For Caycedo it became as much an activist cause as an artistic one.

“It was a great opportunity to go back,” she says. “It was something I was longing for, this window to connect again.”

With fake Aztec carvings and real Tijuana wedding photos, Rubén Ortiz Torres and Yvonne Venegas capture hybrid states in separate shows at MUAC in Mexico City

If her work offers lessons in water politics, it also offers alternatives to Western ideas about nature.

At OCMA, a nine-minute video — another collaboration with Magalhães and De Rozas (who is also Caycedo’s husband) — features dancers draped in her textile water portraits moving through the waters of the Santa Ana and San Gabriel Rivers, uniting human body and water body into one.

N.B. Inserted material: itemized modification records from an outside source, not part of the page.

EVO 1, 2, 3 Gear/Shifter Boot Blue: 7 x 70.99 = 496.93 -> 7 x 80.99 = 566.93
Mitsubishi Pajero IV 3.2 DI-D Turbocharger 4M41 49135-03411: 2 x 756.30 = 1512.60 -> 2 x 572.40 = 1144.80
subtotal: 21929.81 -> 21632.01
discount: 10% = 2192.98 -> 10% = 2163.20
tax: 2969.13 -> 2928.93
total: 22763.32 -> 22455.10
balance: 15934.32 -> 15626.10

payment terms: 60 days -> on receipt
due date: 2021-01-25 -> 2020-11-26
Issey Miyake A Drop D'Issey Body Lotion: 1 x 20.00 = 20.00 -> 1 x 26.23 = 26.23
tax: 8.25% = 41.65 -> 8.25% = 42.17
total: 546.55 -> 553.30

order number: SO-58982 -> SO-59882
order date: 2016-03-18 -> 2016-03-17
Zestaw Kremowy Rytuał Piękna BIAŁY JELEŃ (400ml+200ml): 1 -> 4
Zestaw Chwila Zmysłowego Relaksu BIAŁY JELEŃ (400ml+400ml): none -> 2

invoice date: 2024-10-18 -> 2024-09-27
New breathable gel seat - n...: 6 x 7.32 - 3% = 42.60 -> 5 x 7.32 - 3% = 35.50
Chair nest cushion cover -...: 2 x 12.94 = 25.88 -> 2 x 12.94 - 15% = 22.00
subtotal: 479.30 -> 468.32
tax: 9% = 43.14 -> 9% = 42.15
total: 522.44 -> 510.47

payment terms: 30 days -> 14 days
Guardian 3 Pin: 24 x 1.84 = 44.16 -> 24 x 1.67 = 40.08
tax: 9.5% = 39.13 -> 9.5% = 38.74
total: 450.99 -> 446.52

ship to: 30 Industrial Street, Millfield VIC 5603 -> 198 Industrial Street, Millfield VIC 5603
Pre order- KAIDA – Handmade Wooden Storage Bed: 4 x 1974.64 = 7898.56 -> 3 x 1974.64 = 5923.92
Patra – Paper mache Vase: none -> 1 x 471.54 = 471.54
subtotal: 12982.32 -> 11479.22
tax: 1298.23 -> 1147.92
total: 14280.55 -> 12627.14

The piece opens with a quote from the writings of indigenous scholar Charles Sepulveda, who taught at Cal Poly Pomona and is now assistant professor of ethnic studies at the University of Utah. In 2018 he published an essay that looked at how views of the Santa Ana River had evolved through the process of European colonization, how natural cycles of dryness and flooding have come to be seen with suspicion, how formerly sacred natural sites have become entombed in concrete.

The essay, titled “Our Sacred Waters: Theorizing Kuuyam as a Decolonial Possibility,” calls for a re-framing of the ways we see landscape: not as something to be dominated, but as a place in which we are but temporary guests. (Kuuyam is the Tongva word for guest.)

“It is a defiant act of love for our lands,” writes Sepulveda, “placing them above the needs of humans.”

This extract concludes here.